(Dataset entries)
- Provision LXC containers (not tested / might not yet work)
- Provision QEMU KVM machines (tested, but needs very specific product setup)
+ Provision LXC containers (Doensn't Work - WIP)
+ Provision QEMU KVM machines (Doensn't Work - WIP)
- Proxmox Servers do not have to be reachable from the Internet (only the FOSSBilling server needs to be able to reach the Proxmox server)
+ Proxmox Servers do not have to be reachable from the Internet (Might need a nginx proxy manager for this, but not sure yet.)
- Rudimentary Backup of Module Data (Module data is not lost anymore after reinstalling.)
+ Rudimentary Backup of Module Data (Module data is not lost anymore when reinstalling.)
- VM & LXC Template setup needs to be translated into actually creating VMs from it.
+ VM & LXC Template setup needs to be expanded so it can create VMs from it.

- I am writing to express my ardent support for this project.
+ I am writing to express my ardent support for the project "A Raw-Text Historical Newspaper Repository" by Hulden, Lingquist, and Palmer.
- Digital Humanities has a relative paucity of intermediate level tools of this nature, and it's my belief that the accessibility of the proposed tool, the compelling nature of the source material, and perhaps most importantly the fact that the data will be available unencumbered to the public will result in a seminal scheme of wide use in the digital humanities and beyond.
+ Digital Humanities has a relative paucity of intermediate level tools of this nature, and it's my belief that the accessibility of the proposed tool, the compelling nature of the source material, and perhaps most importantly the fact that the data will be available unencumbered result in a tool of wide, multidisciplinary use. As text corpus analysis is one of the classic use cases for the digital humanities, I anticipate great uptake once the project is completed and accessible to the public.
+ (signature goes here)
* * *
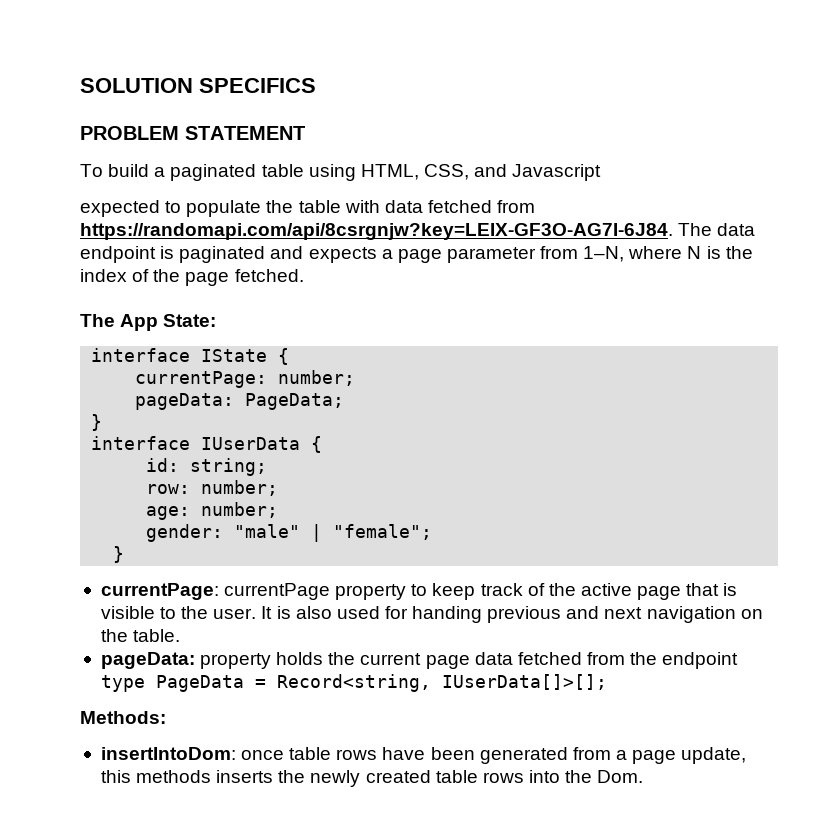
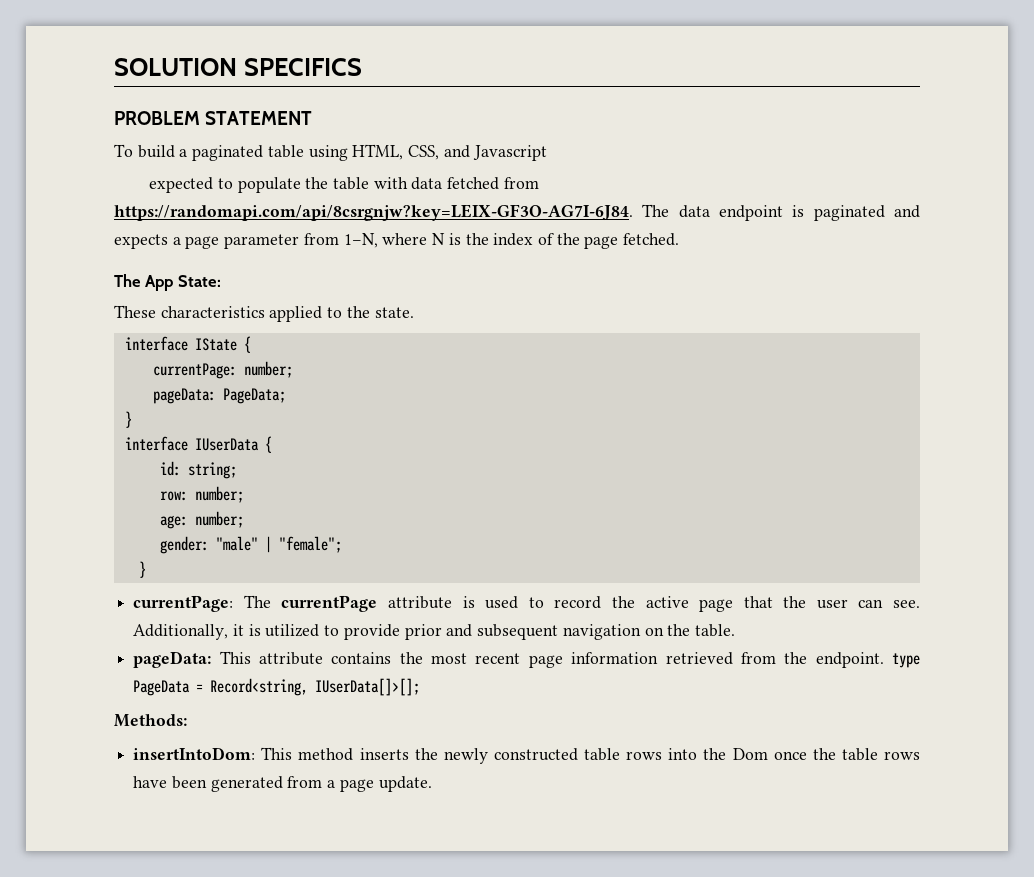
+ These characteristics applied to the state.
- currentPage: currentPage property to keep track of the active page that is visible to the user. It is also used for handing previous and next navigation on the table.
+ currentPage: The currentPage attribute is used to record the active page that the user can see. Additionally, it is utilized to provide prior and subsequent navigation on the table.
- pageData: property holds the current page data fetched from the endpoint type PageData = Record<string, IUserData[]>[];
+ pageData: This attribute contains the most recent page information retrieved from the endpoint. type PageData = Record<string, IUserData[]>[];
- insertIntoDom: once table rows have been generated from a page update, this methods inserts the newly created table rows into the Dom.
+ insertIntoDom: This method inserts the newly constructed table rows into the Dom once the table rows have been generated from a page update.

Exercise aim: Each line of the data that includes "rows" should be copied.

Output:
- insertIntoDom: once table rows have been generated from a page update, this methods inserts the newly created table rows into the Dom.
+ insertIntoDom: This method inserts the newly constructed table rows into the Dom once the table rows have been generated from a page update.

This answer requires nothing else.